L’inuline, une fibre alimentaire présente naturellement dans certains végétaux comme la chicorée, et le FOS, souvent utilisé comme édulcorant naturel à faible teneur en calories, semblent favoriser la croissance des bactéries Bifidobacterium dans l’intestin. Des études sur les souris suggèrent que ces bactéries peuvent réduire les déficits cognitifs en régulant les connexions entre l’intestin et le cerveau.

Une méthodologie rigoureuse grâce aux études sur les jumeaux
La force de cette recherche réside dans sa méthodologie unique. Les chercheurs ont recruté 36 paires de jumeaux âgés de plus de 60 ans, permettant ainsi de distinguer l’influence des gènes de celle de l’environnement sur les résultats observés. Au sein de chaque paire, un jumeau recevait quotidiennement un supplément prébiotique mélangé à une poudre protéinée, tandis que l’autre recevait un placebo similaire.
Ce protocole en double aveugle a permis d’isoler l’effet spécifique des prébiotiques. Après seulement trois mois de traitement, les jumeaux ayant pris de l’inuline ou du FOS présentaient généralement des scores plus élevés aux tests cognitifs que leurs frères ou sœurs sous placebo.
Mary Ni Lochlainn, chercheuse en médecine gériatrique au King’s College, souligne l’importance de ces résultats : « Nous sommes enthousiastes de constater ces changements en seulement 12 semaines. Cela représente un immense potentiel pour améliorer la santé cérébrale et la mémoire dans notre population vieillissante ».
Des implications majeures pour la santé publique
L’accessibilité de ces suppléments représente un avantage considérable dans une perspective de santé publique. Comme le souligne la gériatre Claire Steves : « Ces fibres végétales, économiques et disponibles en vente libre, pourraient profiter à un large groupe de personnes en ces temps financièrement difficiles. Elles sont également sûres et bien acceptées ».
Cette découverte s’inscrit dans un courant scientifique qui reconnaît de plus en plus l’intestin comme un « second cerveau ». Les connexions entre ces deux systèmes nerveux, bien qu’encore mystérieuses, semblent jouer un rôle déterminant dans notre santé cognitive. Certains experts suggèrent désormais que le déclin cognitif n’est pas uniquement une maladie du cerveau, mais pourrait impliquer des facteurs externes, notamment liés au microbiote intestinal.

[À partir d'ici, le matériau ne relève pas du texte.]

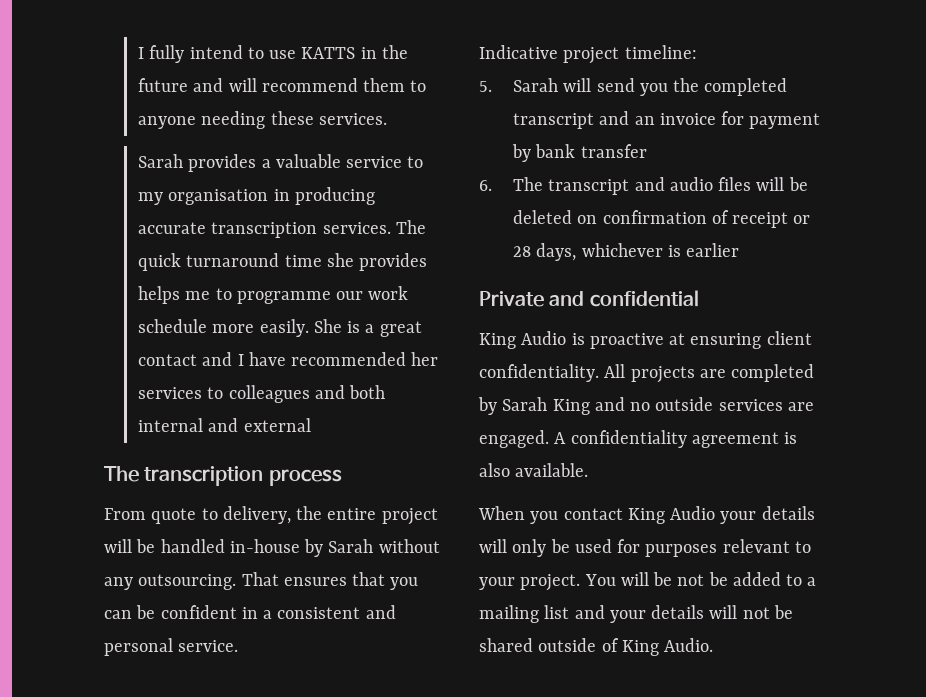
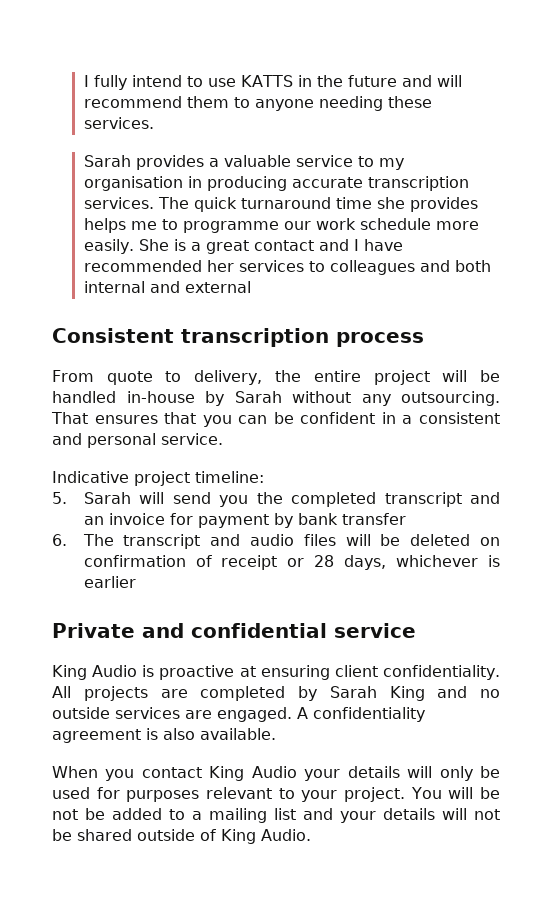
[104,466,139,482] The -> [52,328,174,343] Consistent
(699, 298) none -> [334,623,416,638] service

Si l’étude a principalement porté sur des participantes féminines (une limitation reconnue par les chercheurs), ce biais pourrait être pertinent puisque les femmes sont plus susceptibles de développer la maladie d’Alzheimer. Les prochaines étapes consisteront à vérifier si ces effets bénéfiques se maintiennent sur des périodes plus longues et au sein de groupes plus importants et diversifiés.
L’intestin, avec ses connexions au système immunitaire et au système nerveux central, pourrait donc devenir une cible thérapeutique privilégiée pour traiter non seulement le déclin cognitif, mais potentiellement une multitude d’autres affections liées au vieillissement.